A correction to this paper has been published and can be accessed via a link at the top of the paper.

Objective To identify rare causal variants underlying known loci that segregate with late‐onset Alzheimer's disease (LOAD) in multiplex families. Methods We analyzed whole genome sequences (WGS) from 351 members of 67 Caribbean Hispanic (CH) families from Dominican Republic and New York multiply affected by LOAD. Members of 67 CH and additional 47 Caucasian families underwent WGS as a part of the Alzheimer's Disease Sequencing Project (ADSP).
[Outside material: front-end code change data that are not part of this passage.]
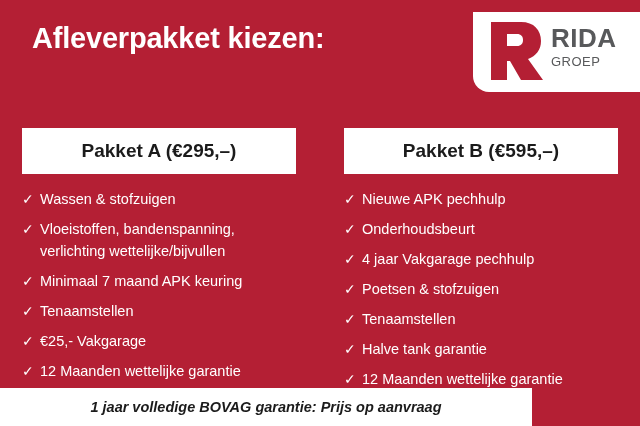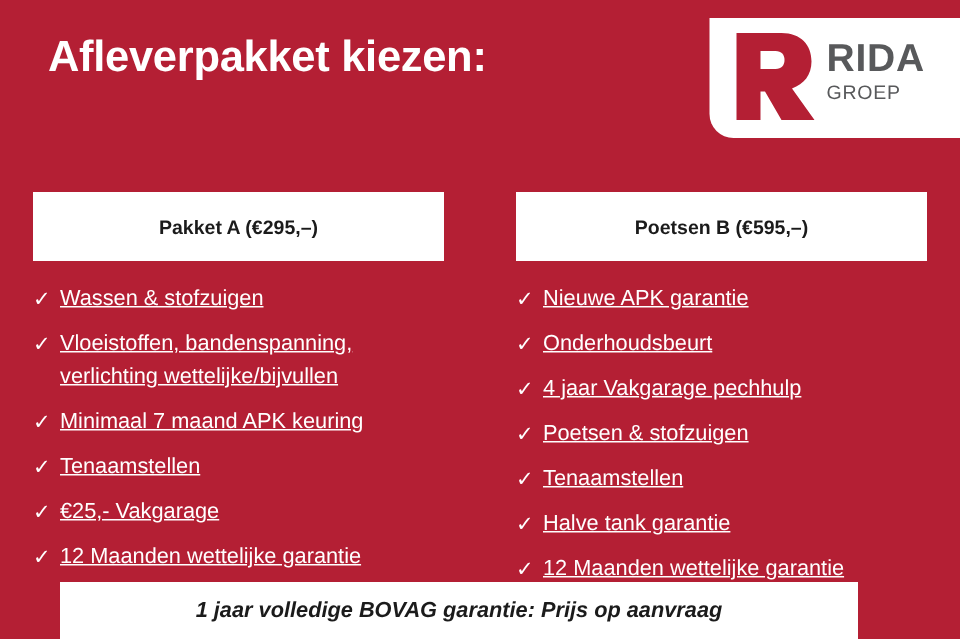--- a/index.html
+++ b/index.html
@@ -89,21 +89,21 @@
 
   .pkg-header {
     height: 46px;
     background: #ffffff;
     display: flex;
     align-items: center;
     justify-content: center;
     box-sizing: border-box;
   }
   .pkg-header-label {
-    font-size: 13px;
+    font-size: 19px;
     font-weight: bold;
     color: #1b1b1b;
     white-space: nowrap;
   }
   .feature-list {
     margin: 0;
     padding: 14px 0 0 0;
     list-style: none;
   }
   .feature-item {
@@ -117,34 +117,32 @@
   .check {
     flex: 0 0 auto;
     width: 18px;
     font-size: 14px;
     line-height: 22px;
     color: #ffffff;
   }
   .feature-text {
     flex: 1 1 auto;
     padding-right: 2px;
-    text-decoration: underline;
   }
   
   #footer-bar {
     position: absolute;
     left: 0;
     bottom: 0;
     width: 532px;
     height: 38px;
     background: #ffffff;
     display: flex;
     align-items: center;
     justify-content: center;
-    margin-left: 40px;
   }
   #footer-text {
     font-size: 14.5px;
     font-weight: bold;
     color: #1b1b1b;
     font-style: italic;
     white-space: nowrap;
   }
 </style>
 </head>
@@ -194,26 +192,26 @@
       </li>
       <li class="feature-item">
         <span class="check">✓</span>
         <span class="feature-text">12 Maanden wettelijke garantie</span>
       </li>
     </ul>
   </div>
 
   <div class="column" id="column-b">
     <div class="pkg-header">
-      <span class="pkg-header-label">Poetsen B (€595,–)</span>
+      <span class="pkg-header-label">Pakket B (€595,–)</span>
     </div>
     <ul class="feature-list">
       <li class="feature-item">
         <span class="check">✓</span>
-        <span class="feature-text">Nieuwe APK garantie</span>
+        <span class="feature-text">Nieuwe APK pechhulp</span>
       </li>
       <li class="feature-item">
         <span class="check">✓</span>
         <span class="feature-text">Onderhoudsbeurt</span>
       </li>
       <li class="feature-item">
         <span class="check">✓</span>
         <span class="feature-text">4 jaar Vakgarage pechhulp</span>
       </li>
       <li class="feature-item">

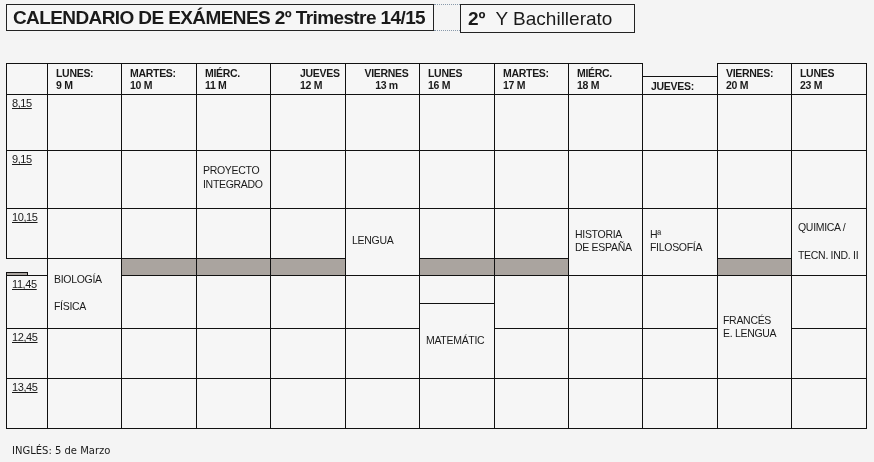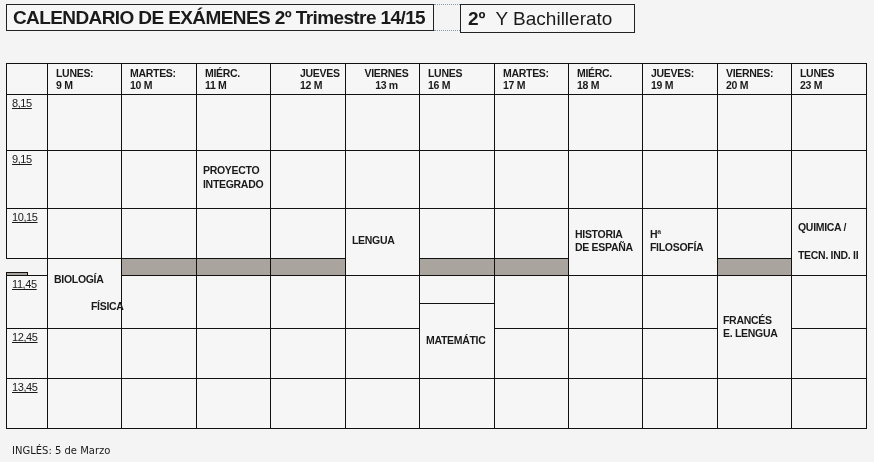--- a/index.html
+++ b/index.html
@@ -24,21 +24,21 @@
   }
   .group-box .num { font-weight: bold; margin-right: 10px; }
   .grid { position: absolute; left: 0; top: 0; }
   .cell {
     position: absolute; box-sizing: border-box; border: 1px solid #111;
     background: #f6f6f6; font-size: 10.5px; letter-spacing: -0.3px;
   }
   .hdr { font-weight: bold; font-size: 10.5px; line-height: 12px; padding: 3px 0 0 8px; }
   .time { font-size: 11px; padding: 2px 0 0 5px; letter-spacing: -0.4px; text-decoration: underline; }
   .break { background: #aaa49f; }
-  .exam { position: absolute; font-size: 10.5px; line-height: 13px; letter-spacing: -0.3px; white-space: nowrap; font-weight: bold; }
+  .exam { position: absolute; font-size: 10.5px; line-height: 13px; letter-spacing: -0.3px; white-space: nowrap; }
   .footer { position: absolute; left: 12px; top: 445px; font-size: 10px; font-family: "DejaVu Sans", sans-serif; }
 </style>
 </head>
 <body>
 
 <div class="title-box">CALENDARIO DE EXÁMENES  2º Trimestre 14/15</div>
 <div class="dotted-line"></div>
 <div class="group-box">
   <span class="num">2º</span><span>Y  Bachillerato</span>
 </div>
@@ -70,21 +70,21 @@
       <div>16 M</div>
     </div>
     <div class="cell hdr" style="left: 494px; top: 63px; width: 75px; height: 32px;">
       <div>MARTES:</div>
       <div>17 M</div>
     </div>
     <div class="cell hdr" style="left: 568px; top: 63px; width: 75px; height: 32px;">
       <div>MIÉRC.</div>
       <div>18 M</div>
     </div>
-    <div class="cell hdr" style="left: 642px; top: 63px; width: 76px; height: 32px;">
+    <div class="cell hdr" style="left: 642px; top: 76px; width: 76px; height: 32px;">
       <div>JUEVES:</div>
       <div>19 M</div>
     </div>
     <div class="cell hdr" style="left: 717px; top: 63px; width: 75px; height: 32px;">
       <div>VIERNES:</div>
       <div>20 M</div>
     </div>
     <div class="cell hdr" style="left: 791px; top: 63px; width: 76px; height: 32px;">
       <div>LUNES</div>
       <div>23 M</div>
@@ -184,19 +184,19 @@
     <div class="exam" style="left: 203px; top: 164px;">PROYECTO</div>
     <div class="exam" style="left: 203px; top: 178px;">INTEGRADO</div>
     <div class="exam" style="left: 352px; top: 234px;">LENGUA</div>
     <div class="exam" style="left: 575px; top: 228px;">HISTORIA</div>
     <div class="exam" style="left: 575px; top: 241px;">DE ESPAÑA</div>
     <div class="exam" style="left: 650px; top: 228px;">Hª</div>
     <div class="exam" style="left: 650px; top: 241px;">FILOSOFÍA</div>
     <div class="exam" style="left: 798px; top: 221px;">QUIMICA /</div>
     <div class="exam" style="left: 798px; top: 249px;">TECN. IND. II</div>
     <div class="exam" style="left: 54px; top: 273px;">BIOLOGÍA</div>
-    <div class="exam" style="left: 54px; top: 300px; margin-left: 37px;">FÍSICA</div>
+    <div class="exam" style="left: 54px; top: 300px;">FÍSICA</div>
     <div class="exam" style="left: 426px; top: 334px;">MATEMÁTIC</div>
     <div class="exam" style="left: 723px; top: 314px;">FRANCÉS</div>
     <div class="exam" style="left: 723px; top: 327px;">E. LENGUA</div>
   </div>
 
 <div class="footer">INGLÉS: 5  de Marzo</div>
 
 </body></html>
All members of 67 CH families, an additional 48 CH families and an independent CH case‐control cohort were subsequently genotyped for validation. Patients met criteria for LOAD, and controls were determined to be dementia free. We investigated rare variants segregating within families and gene‐based associations with disease within LOAD GWAS loci. Results A variant in AKAP9, p.R434W, segregated significantly with LOAD in two large families (OR = 5.77, 95% CI: 1.07–30.9, P = 0.041). In addition, missense mutations in MYRF and ASRGL1 under previously reported linkage peaks at 7q14.3 and 11q12.3 segregated completely in one family and in follow‐up genotyping both were nominally significant (P < 0.05). We also identified rare variants in a number of genes associated with LOAD in prior genome wide association studies, including CR1 (P = 0.049), BIN1 (P = 0.0098) and SLC24A4 (P = 0.040). Conclusions and Relevance Rare variants in multiple genes influence the risk of LOAD disease in multiplex families. These results suggest that rare variants may underlie loci identified in genome wide association studies.